Since reaction is aqueous, delG of formation is not appropriate and its best to use standard potentials which are easy to find for aqueous media. I
found
1) I2 + 2e- -> 2I- Vo = 0.535V
2) 2IO3- + 12H+ 10e- -> I2 + 6H2O Vo = 1.19V
3) 2IO3- + 6H2O + 10e- -> I2 + 12OH- Vo = 0.19V
So in acid ([H+] = 1M) I2 takes electrons at 0.535V to go to I-, but another atom of iodine will release them only at -1.19V to go to iodate. The sum
of cell voltages is negative hence disproportionation will not proceed if reactants mixed. On the contrary the potential for IO3- redunction in
acidic media is strong enough to drive the first reaction as an oxidation 1.19-0.535 > 0. So that is why adding KI to KIO3 solution in (strongly)
acidic media will precipitate all the iodine and is used as a coproportionation reaction and is a test for KIO3 in salt.
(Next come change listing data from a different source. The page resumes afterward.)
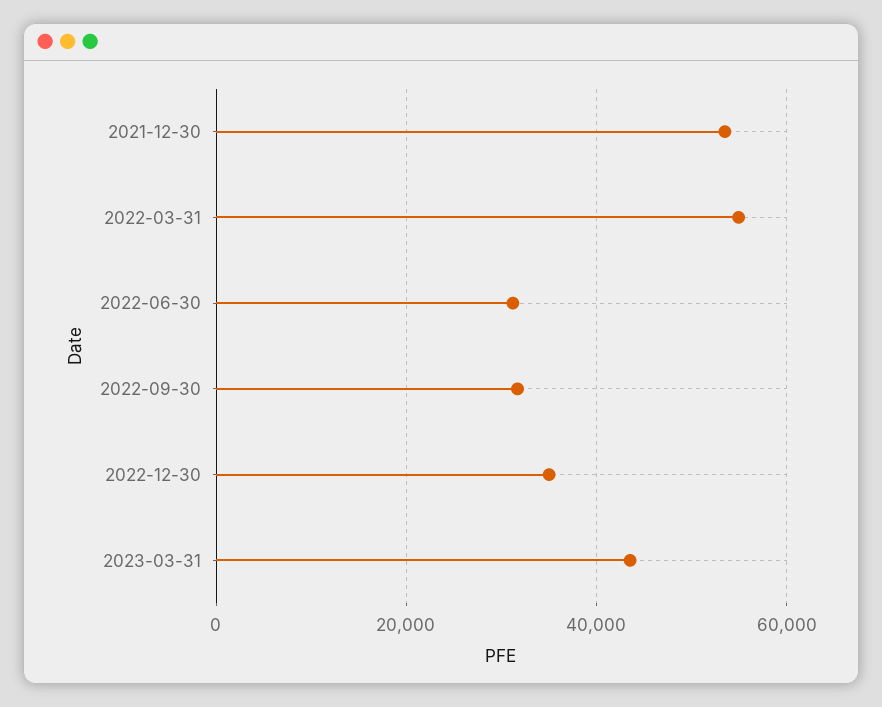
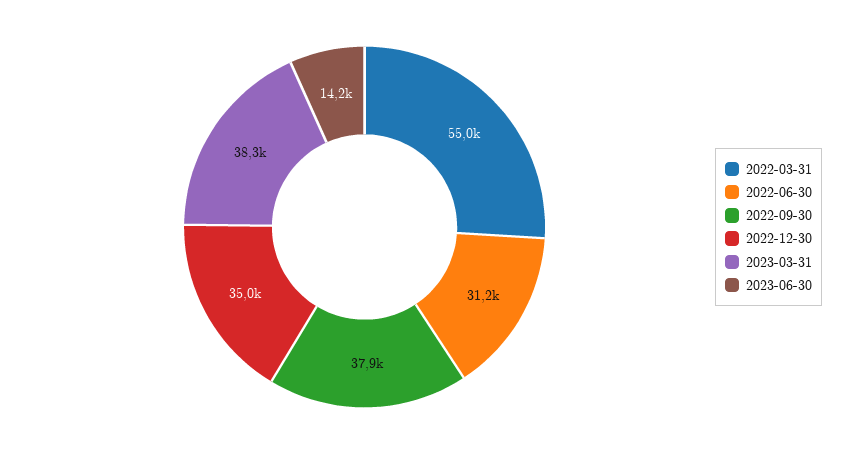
2021-12-30: 54000 -> none
2022-09-30: 32000 -> 37900
2023-03-31: 44000 -> 38300
2023-06-30: none -> 14200

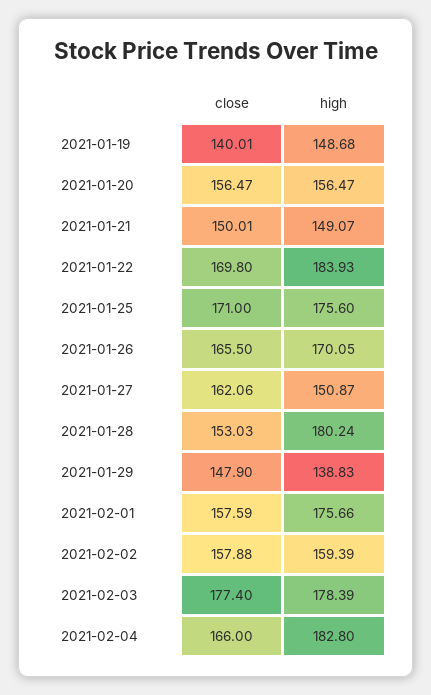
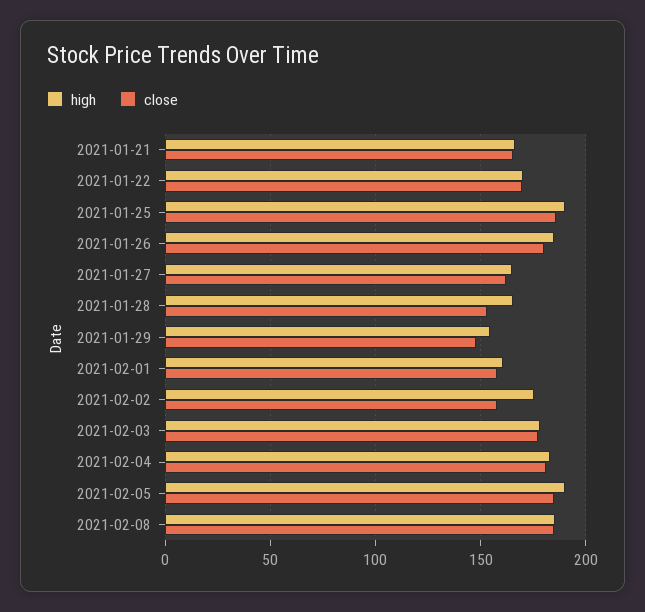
close, 2021-01-19: 140.01 -> none
high, 2021-01-19: 148.68 -> none
close, 2021-01-20: 156.47 -> none
high, 2021-01-20: 156.47 -> none
close, 2021-01-21: 150.01 -> 165
high, 2021-01-21: 149.07 -> 165
high, 2021-01-22: 183.93 -> 170
close, 2021-01-25: 171 -> 185
high, 2021-01-25: 175.6 -> 190
close, 2021-01-26: 165.5 -> 180
high, 2021-01-26: 170.05 -> 185
high, 2021-01-27: 150.87 -> 165
high, 2021-01-28: 180.24 -> 165
high, 2021-01-29: 138.83 -> 155
high, 2021-02-01: 175.66 -> 160
high, 2021-02-02: 159.39 -> 175
close, 2021-02-04: 166 -> 180
high, 2021-02-05: none -> 190
close, 2021-02-05: none -> 185
high, 2021-02-08: none -> 185
close, 2021-02-08: none -> 185

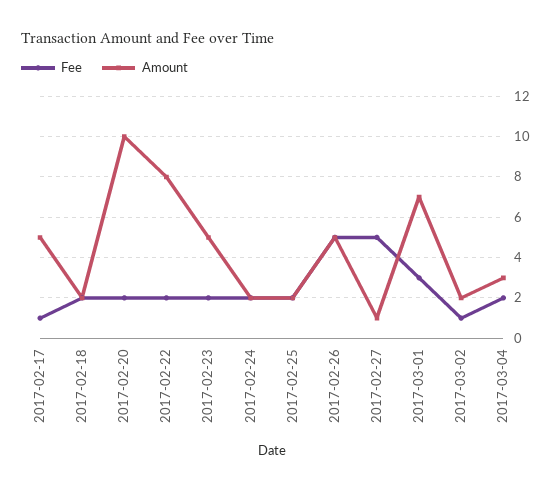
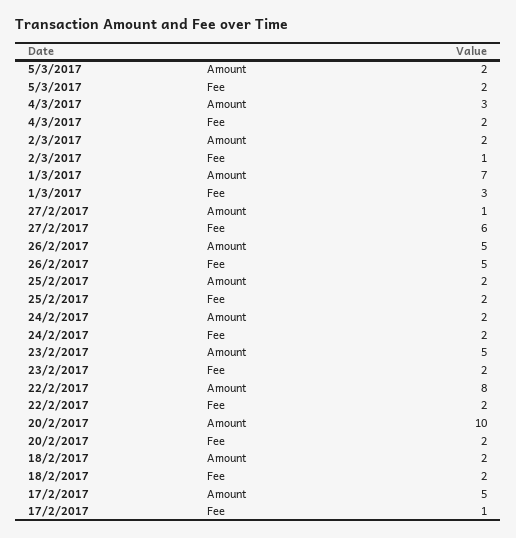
Fee, 2017-02-27: 5 -> 6
Amount, 5/3/2017: none -> 2
Fee, 5/3/2017: none -> 2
In basic solutions its the opposite case as the reduction voltage for iodate drops a whole volt, and themodynamics would drive half cell 1) in
reduction and 3) in oxidation. However the driving force here mainly comes from the iodine oxidation, the potential for the iodine reduction is low,
suggesting that many other reducing agents would beat it. Another was of saying this is that for the I2 concentration maintained by most reducing
agents in competition with reduction 3) at equilibrium, the corresponding iodate concentration, and therefore the contribution of the
disproportionation reaction to the total expenditure of iodine, will be fractionally small.
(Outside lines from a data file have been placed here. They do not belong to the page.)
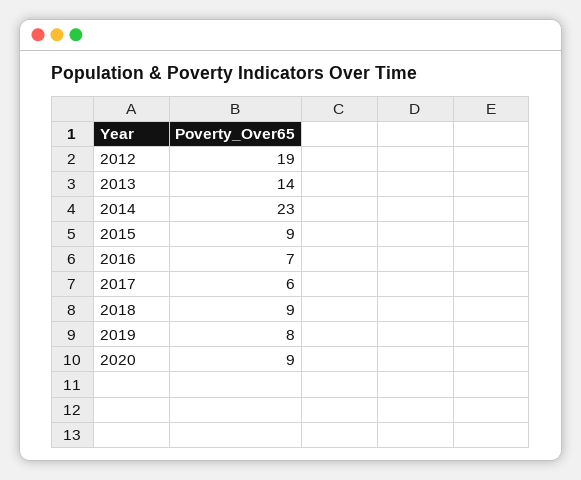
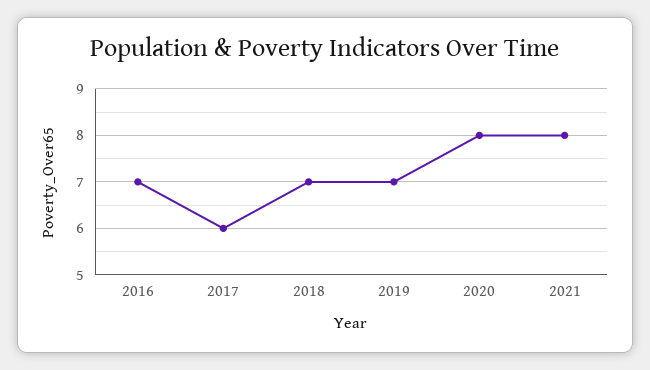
2012: 19 -> none
2013: 14 -> none
2014: 23 -> none
2015: 9 -> none
2018: 9 -> 7
2019: 8 -> 7
2020: 9 -> 8
2021: none -> 8

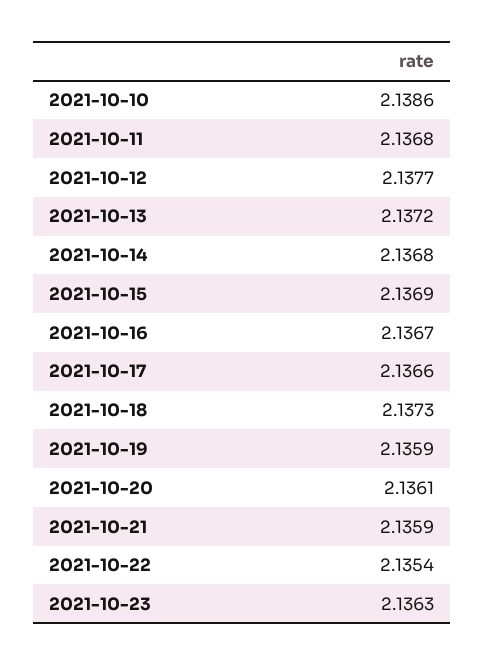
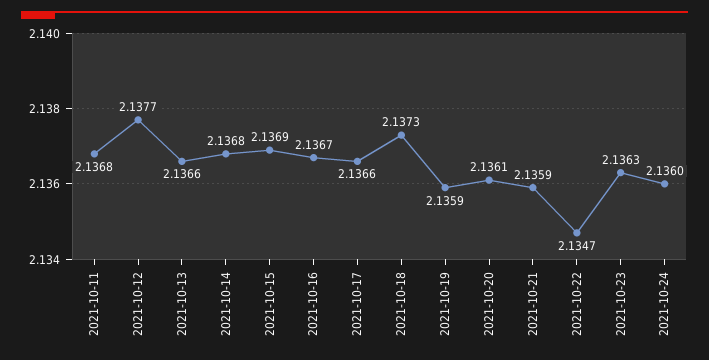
2021-10-10: 2.1386 -> none
2021-10-13: 2.1372 -> 2.1366
2021-10-22: 2.1354 -> 2.1347
2021-10-24: none -> 2.136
The oxidation potential for cyanide to cyanate in water is on the other hand very large
CN- + 2OH- -> CNO- + H2O + 2e- Vo = -1.986
so the total potential for the oxidation of CN- with I2 is
1.986 + 0.535 = 2.521V
while for the oxidation of I2 with I2 (disproportionation)
-0.19 + 0.535 = 0.516V.
Now in terms of equilibrium constant K (at 298K) we have
K(n) = 10 ^ n (Vo in volts) / 0.06
where K(n) is the equilibrium constant as writen for n moles of electrons transfered [its can obviously differ by a constant power depending on how
you transcribe the stoichiochiometry into the thermodynamic expression].
So for equilibrium 1
CN- + 2OH- + I2 -> 2I- + CNO- + H2O we have
[I-]^2 [CNO-]/([I2][CN-][OH-]^2) = 10 ^ (2 * 2.521 / 0.06) ~ 10^83 a huge number!
while for equilibrium 2
3I2 + 6OH- -> IO3- + 5I- + 3H2O
[IO3-][5I-]/([I2]^3 [OH-]^6 ) = 10 ^ (5 * 0.516 / 0.06) ~ 10^42
use of [I2] here is justified since it is assumed all solvated in the form of [I3-] for which the redox potential is about the same as for I-. If I2
reaches saturation for the amount of I- present then expression needs be changed.
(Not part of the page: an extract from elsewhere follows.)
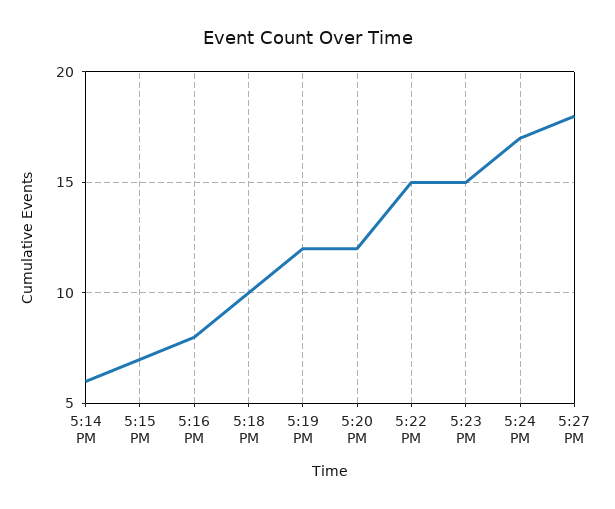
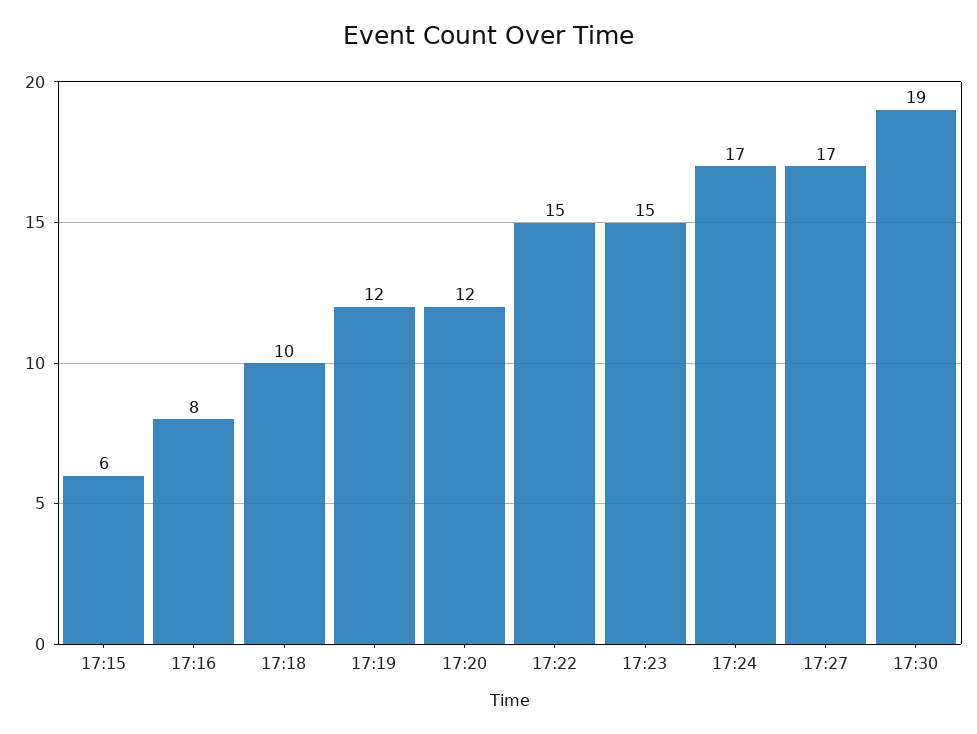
5:14 PM: 6 -> none
5:15 PM: 7 -> 6
5:27 PM: 18 -> 17
17:30: none -> 19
Clearly while any detectable CN- concentrations are present [I2] is so small due to equilibrium one, that substitution of its value into equilibrium 2
will give tiny IO3- concentrations. The contribution of the disproportionation reaction to the whole business while any CN- is remaining is this
negligible.
A more interesting consideration which I havent checked yet, is whether the end-point is accompanied by a colour change. When all CN- is replaced by
CNO- the pH obviously drops. However cyanic acid is still a weak acid (though much stronger the HCN pKa 3.4 vs 9.5) so KCNO solutions are basic, ill
have to calculate whether this is basic enough to drive disproportionation. Better still do the the experiment.
[Edited on 20-3-2009 by len1]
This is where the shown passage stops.